What this task involves - When you copy the entries, match them exactly and omit the pictures.

Entries supplied -
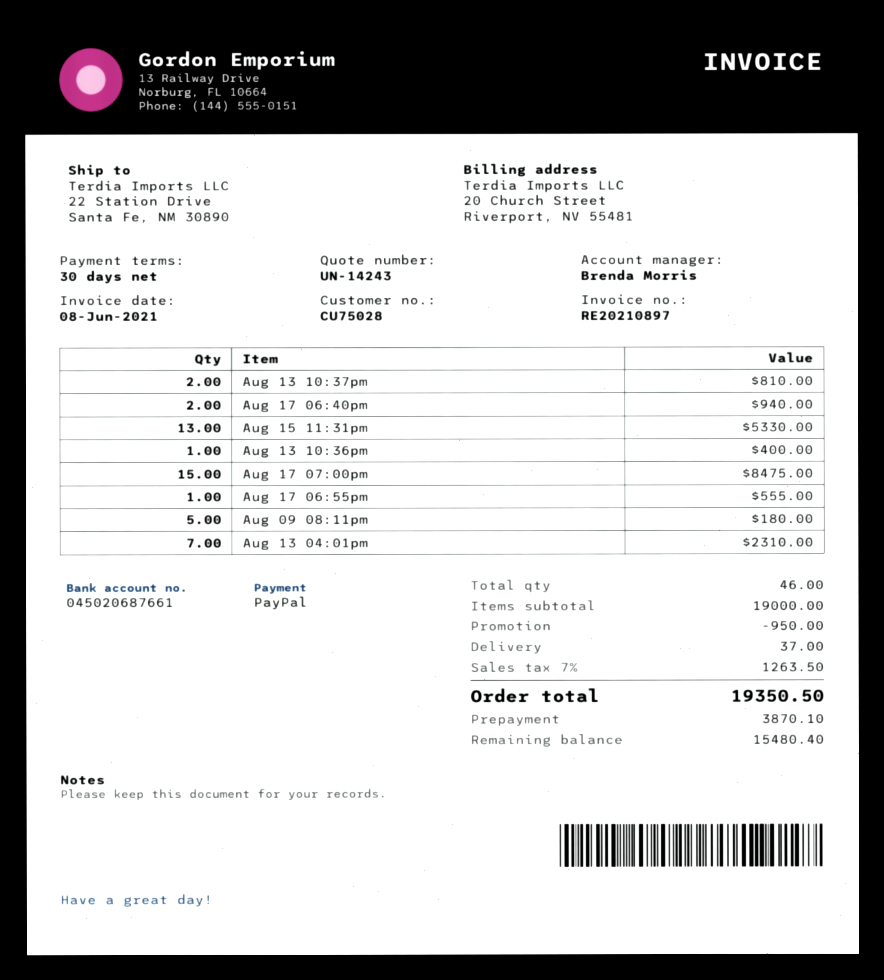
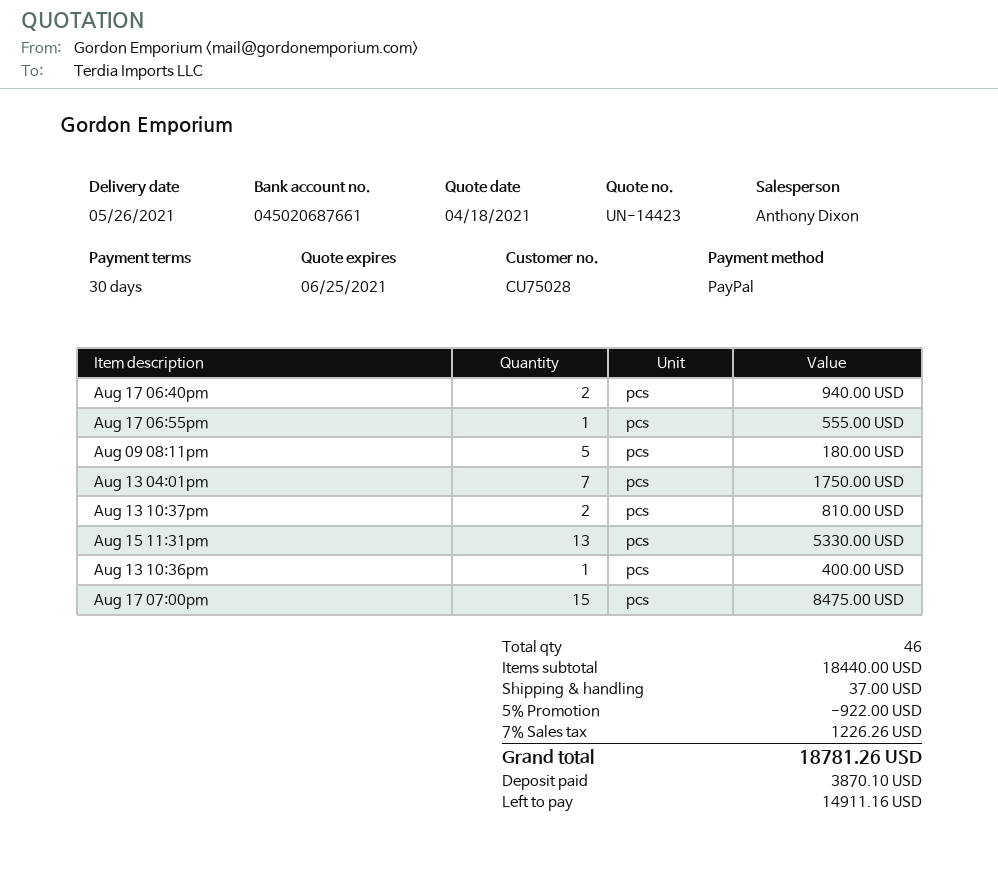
quote number: UN-14243 -> UN-14423
sales rep: Brenda Morris -> Anthony Dixon
Aug 13 04:01pm: 7 for 2310.00 -> 7 for 1750.00
subtotal: 19000.00 -> 18440.00
discount: 950.00 -> 922.00
tax: 7% = 1263.50 -> 7% = 1226.26
total: 19350.50 -> 18781.26
balance: 15480.40 -> 14911.16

Solved problem -
quote number: UN-14243 -> UN-14423
sales rep: Brenda Morris -> Anthony Dixon
Aug 13 04:01pm: 7 for 2310.00 -> 7 for 1750.00
subtotal: 19000.00 -> 18440.00
discount: 950.00 -> 922.00
tax: 7% = 1263.50 -> 7% = 1226.26
total: 19350.50 -> 18781.26
balance: 15480.40 -> 14911.16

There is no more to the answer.